Circulation. 2025 Nov 03.
Xisheng Li,
Nikhil Raisinghani,
Alex Gallinat,
Carlos G Santos-Gallego,
Shihong Zhang,
Sabrina La Salvia,
Seonghun Yoon,
Hayrettin Yavuz,
Anh Phan,
Alan Shao,
Michael Harding,
David Sachs,
Carol Levy,
Navneet Dogra,
Rupangi Vasavada,
Nicole Dubois,
Uta Erdbrügger,
Susmita Sahoo.
BACKGROUND: Cardiovascular disease (CVD) causes more than 50% of deaths in patients with advanced chronic kidney disease (CKD). Clinical studies suggest that kidney-derived factors contribute to CVD development in CKD, independently of co-morbidities. However, to date, no kidney-specific humoral risk factor that triggers direct cardiotoxicity has been identified. In this cross-sectional study, we investigate how, in CKD patients, circulating extracellular vesicles (EVs) facilitate pathological kidney-heart communication, thereby causing cardiotoxicity, impairing cardiac function, and contributing to heart failure (HF) progression.

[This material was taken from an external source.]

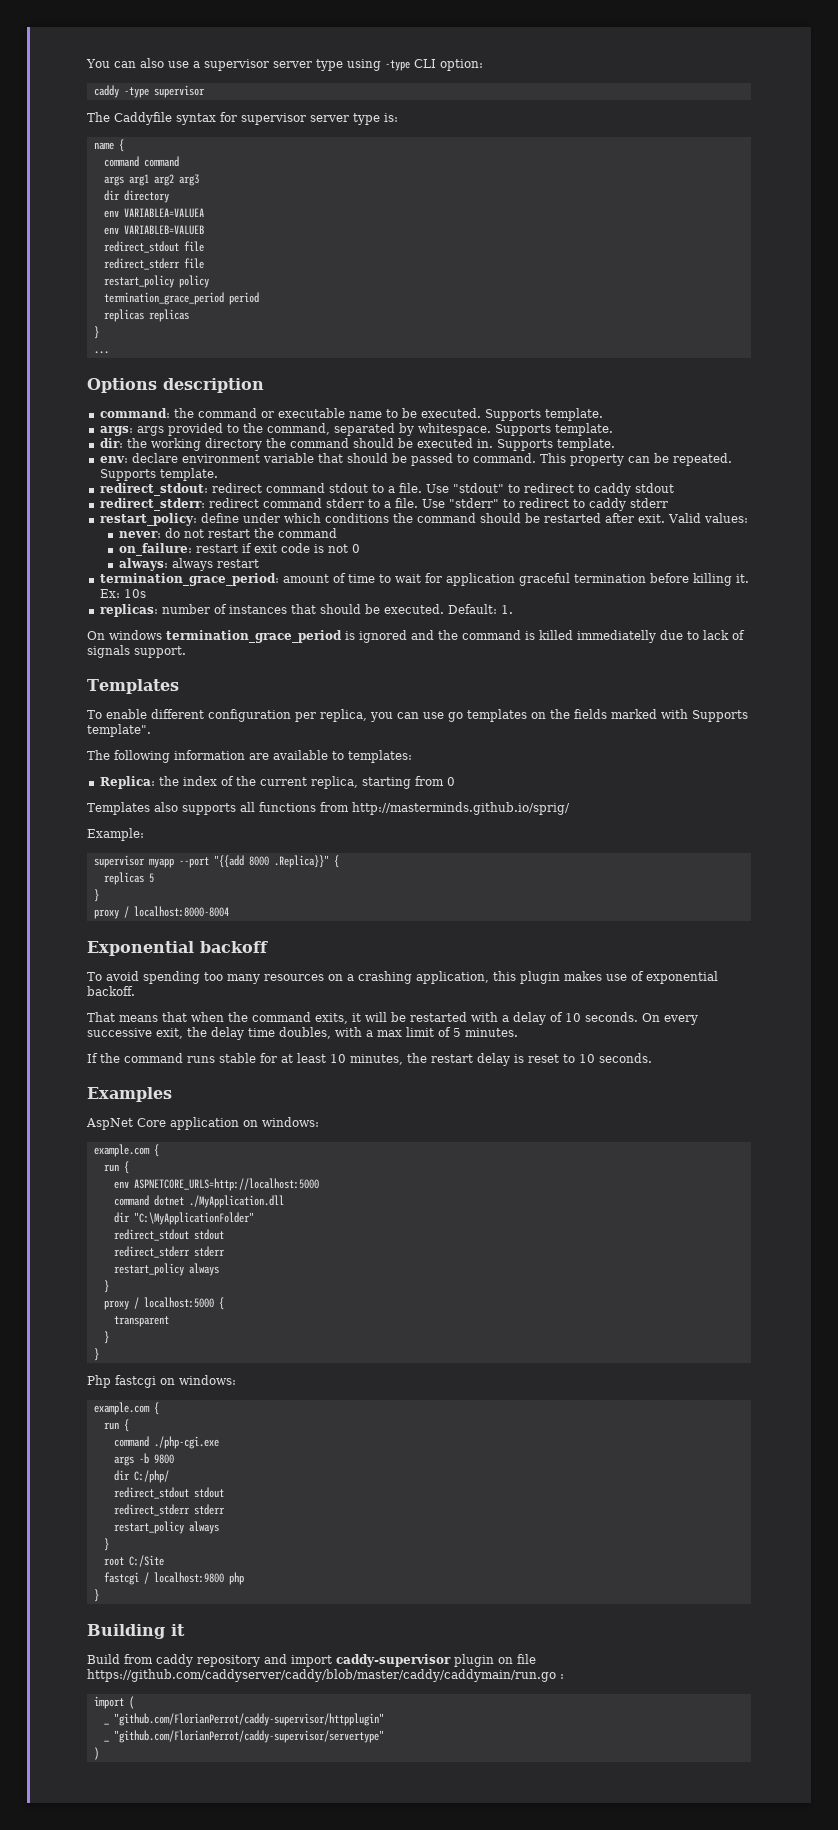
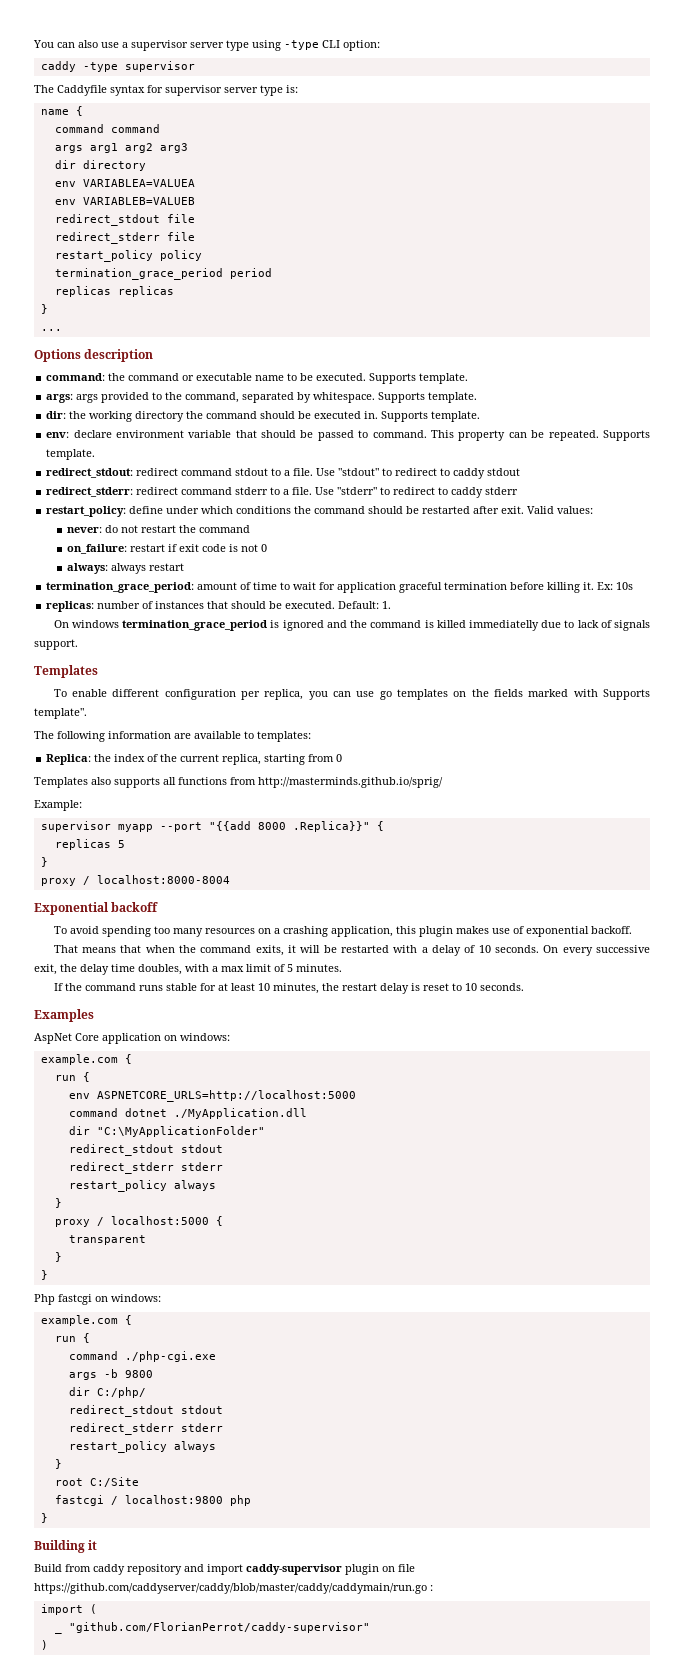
[113,1713,384,1726] [103,1730,384,1743] "github.com/FlorianPerrot/caddy-supervisor/httpplugin" // _ "github.com/FlorianPerrot/caddy-supervisor/servertype" -> [68,1622,370,1633] "github.com/FlorianPerrot/caddy-supervisor"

METHODS: We investigated the function of EVs from CKD patients and adenine diet-induced CKD mice on cardiomyocyte and cardiac contractility. MiRNA cargo of EVs was identified by small RNA sequencing and qRT-PCR, and their cardiotoxicity was tested by using miRNA-mimics. Tissue and cellular origin of CKD-EV-miRNAs were determined from their corresponding primary miRNA expressions in mice.
RESULTS: EVs from plasma of CKD patients, but not from healthy controls, were cardiotoxic; they significantly induced apoptosis both in vitro and in vivo and impaired contractility of adult rat primary cardiomyocytes in vitro. Likewise, EVs from both plasma and kidneys of CKD mice were cardiotoxic. Pharmacologically depleting circulating EVs in CKD mice significantly recovered cardiac function and ameliorated HF, improvements that suggest CKD-EVs play a causal role in HF pathogenesis. Both human and mouse CKD-EVs were enriched in distinct miRNAs, compared to control-EVs. CKD-EV-miRNA mimics were cardiotoxic, impairing contractility and downregulating contractile gene expression in human-iPSC-derived cardiomyocytes. Interestingly, levels of endogenous primary miRNAs corresponding to circulating CKD-EV-miRNAs were significantly higher in CKD-kidney tissues, specifically in CD45-veCD31-ve renal cells, but not in CKD-hearts, CKD-livers or CKD-PBMCs from peripheral blood, a result that indicates that CKD-EV-miRNAs originate renally. Remarkably, CKD-EV-miRNA levels correlated with established markers of cardiac injury, thus uncovering the presence of sub-clinical heart disease and demonstrating heterogeneity in reno-cardiac disease.
CONCLUSIONS: Collectively, our human subject and mouse studies show that circulating CKD-EVs, carrying distinct renal-derived miRNAs, mediate the molecular crosstalk that contributes to the pathogenesis of HF in CKD. Consequently, CKD-EVs hold promise as diagnostic and prognostic biomarkers for early disease detection and as targets for novel therapeutic interventions in chronic reno-cardiac disease.